Although Mr. Scruby begins each work with a photograph that he has taken, he doesn't think of himself as a lensman. Rather, his art is in the deconstruction and reassembly of the photo using his background in aerospace engineering and music coupled with a familiarity to knitting. He reproduces hundreds of copies of the photo, cuts them into small repetitive shapes or strips and then assembles them into something much greater than the original shot. Because his finished object is a complex construction that is quite different than its components, he classifies himself as a sculptor.
In some of his more recent creations, he forgoes the photograph and uses clear plastic or white paper to build Cherry Blossoms, a 120 inches-by-42 inches wall hanging, Curved Vessel, a piece of paper pottery displayed as reverently as an ancient artifact, or Glass Bottom Boat, a colossal 184 inches-by-55 inches construction.
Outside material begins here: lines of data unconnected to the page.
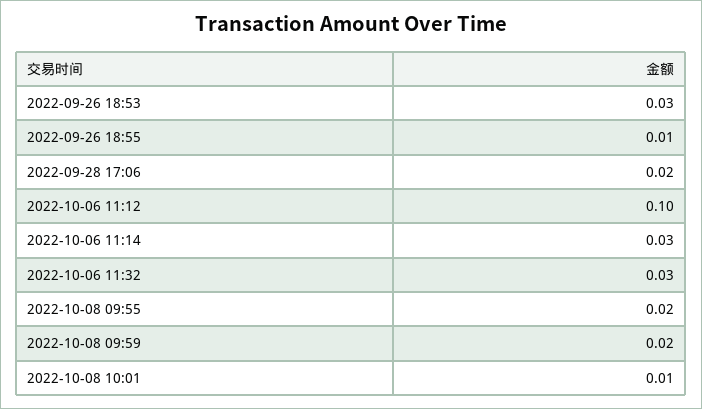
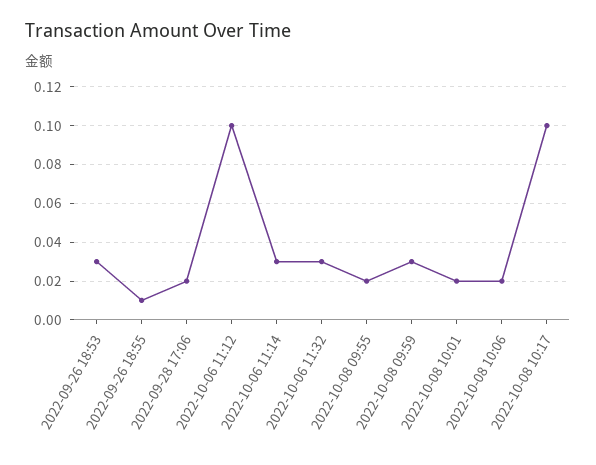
2022-10-08 09:59: 0.02 -> 0.03
2022-10-08 10:01: 0.01 -> 0.02
2022-10-08 10:06: none -> 0.02
2022-10-08 10:17: none -> 0.1

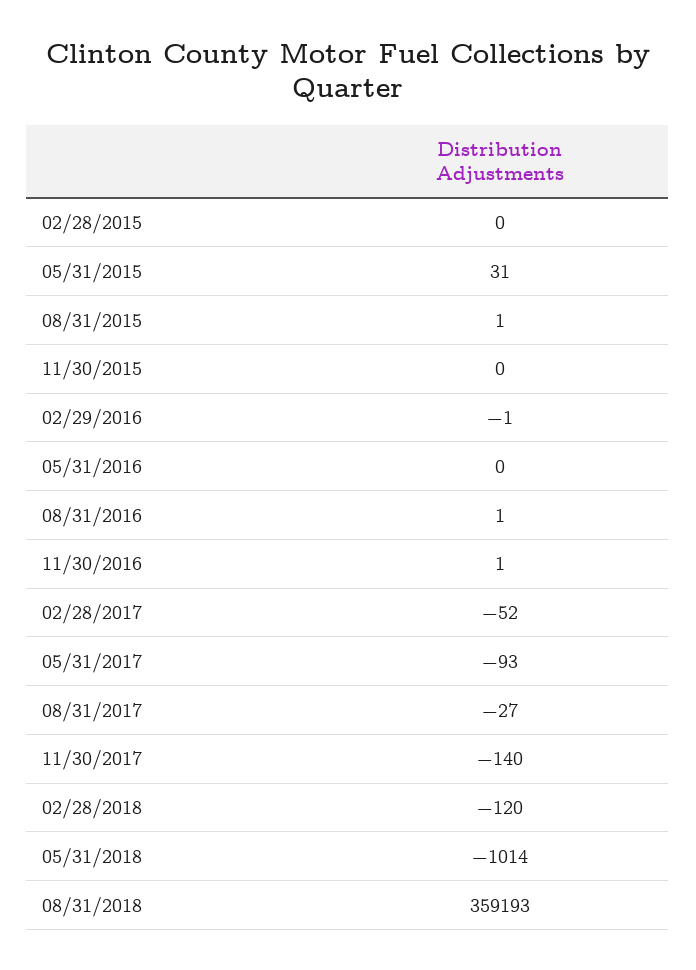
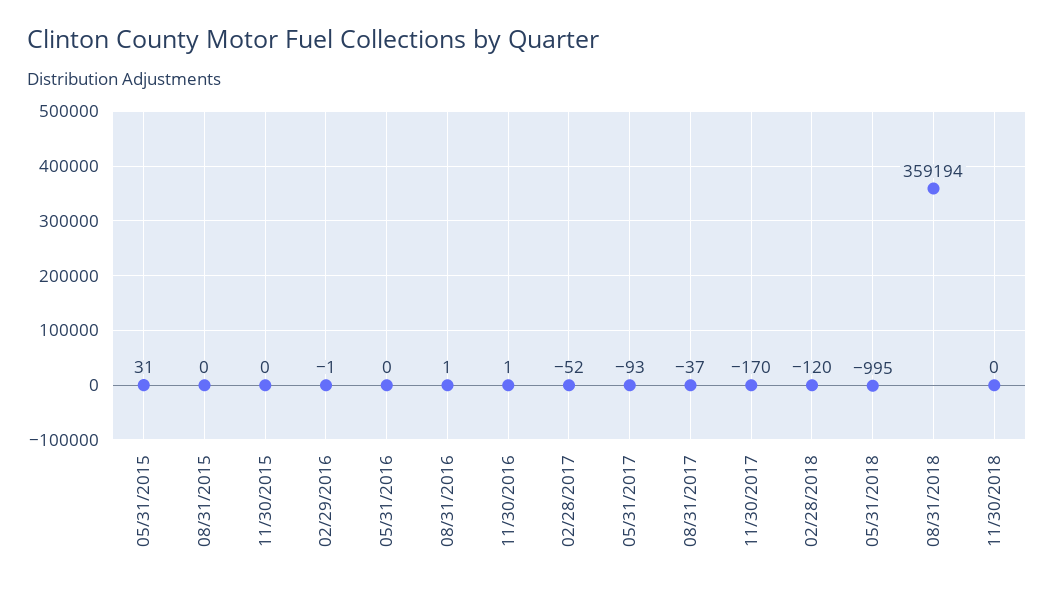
02/28/2015: 0 -> none
08/31/2015: 1 -> 0
08/31/2017: -27 -> -37
11/30/2017: -140 -> -170
05/31/2018: -1014 -> -995
08/31/2018: 359193 -> 359194
11/30/2018: none -> 0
This last piece uses a three-pronged shape in an arrangement he calls a cube network weave. Light and shadow become an important part of the work.
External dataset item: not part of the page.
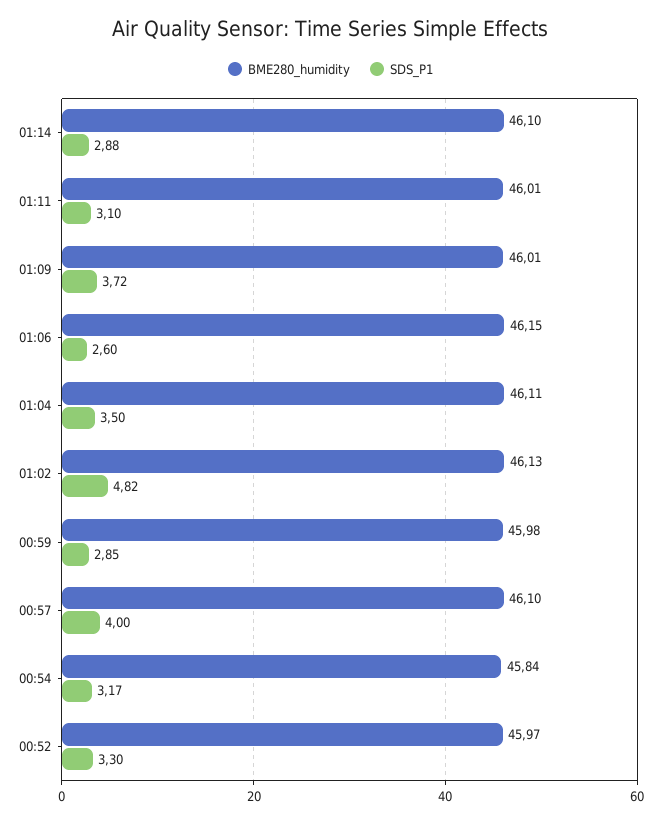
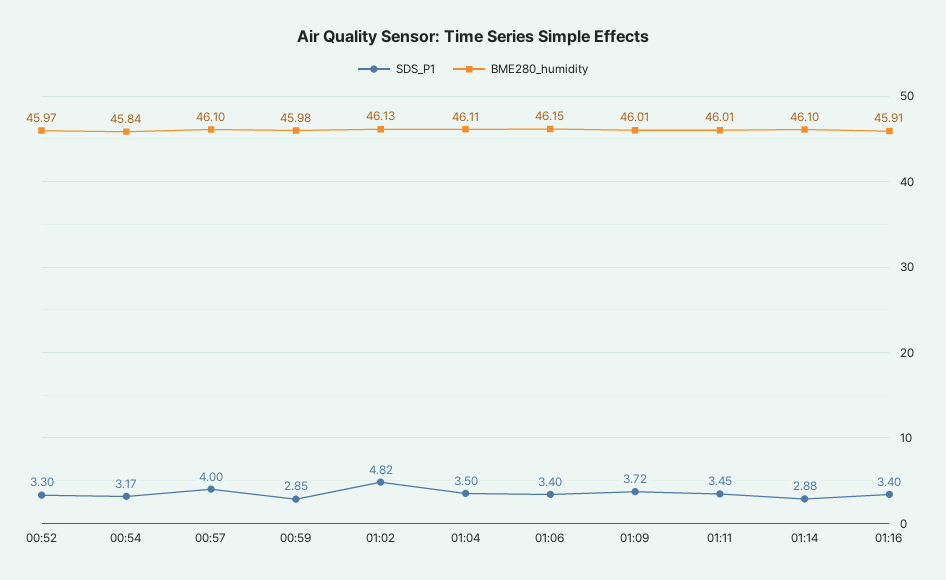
SDS_P1, 01:11: 3.1 -> 3.45
SDS_P1, 01:06: 2.6 -> 3.4
SDS_P1, 01:16: none -> 3.4
BME280_humidity, 01:16: none -> 45.91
His use of the three-dimensional cube network weave began with an assembly entitled Land. In this first work with this geometric figuration, all of the cubes are pieced together precisely the same. Those in his more recent works like Glass Bottom Boat appear more randomly placed, although there's nothing arbitrary about anything Mr. Scruby creates. From various angles, Land takes on an assortment of moods. Light and dark from the photograph interact with shadows thrown across the raised cones. As I walked around the work, the gallery director suggested I stand squarely back across the room to view it -- as you would a Monet -- and she turned off the spotlights. Without the distorting shadows thrown across the composition, which deconstructs the image in the same way the artist does by cutting his originals into small pieces, the disassembled landscape clearly comes back together.
Some of Mr. Scruby's photo reconstructions have bumps and waves built into them. Manipulating what appears to be a simple basket weave by varying the width of the entwined strips, he forms the bulges and valleys. But this is more than just an experiment with moving beyond a flat canvas. In Playground, a dizzying work that began with a photo of a Miami-area tower, gentle undulations supplement the cloud formations, bolder ones appear elsewhere, but only upon close examination can you really be sure that other portions of this frenetic piece are actually woven flat.
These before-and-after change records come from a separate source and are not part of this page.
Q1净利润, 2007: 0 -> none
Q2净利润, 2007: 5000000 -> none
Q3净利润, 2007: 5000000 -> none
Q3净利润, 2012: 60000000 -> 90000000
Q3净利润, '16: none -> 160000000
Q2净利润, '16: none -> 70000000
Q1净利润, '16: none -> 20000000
At The MAC installation, Playing In The Sand, three beach-themed photographic paper reconstructions hang. Made of globe-, zeppelin-, and torpedo-shaped objects, these will surely be among Mr. Scruby's first works to enter a museum collection. Here, as in everything he creates, nothing about the position of each component is random. The relationship of each element to the others is precise. My favorite, Beach Couple, hangs in the far corner. The image of two people on the beach is apparent when first walking into the gallery, disappears into the blue ocean while approaching, but reappears from different angles when circling it.
Although Self Portrait looks like a charcoal sketch that has been cut into pieces and reassembled, Mr. Scruby's work, as usual, is much more complex. Beginning with over three hundred individual drawings of various parts of his face, he cut and arranged thousands of bits into a 48 inches-by-36 inches assemblage that is a realistic representation of the artist. But one simple self-portrait could never be enough to satisfy this craftsman. In Faceted Textured Self Portrait, he builds a canvas that from a distance is a quiveringly nervous construction in the shape of a bust. Close examination reveals countless pieces of photographs from the first work and serves as the perfect signature to these companion exhibitions.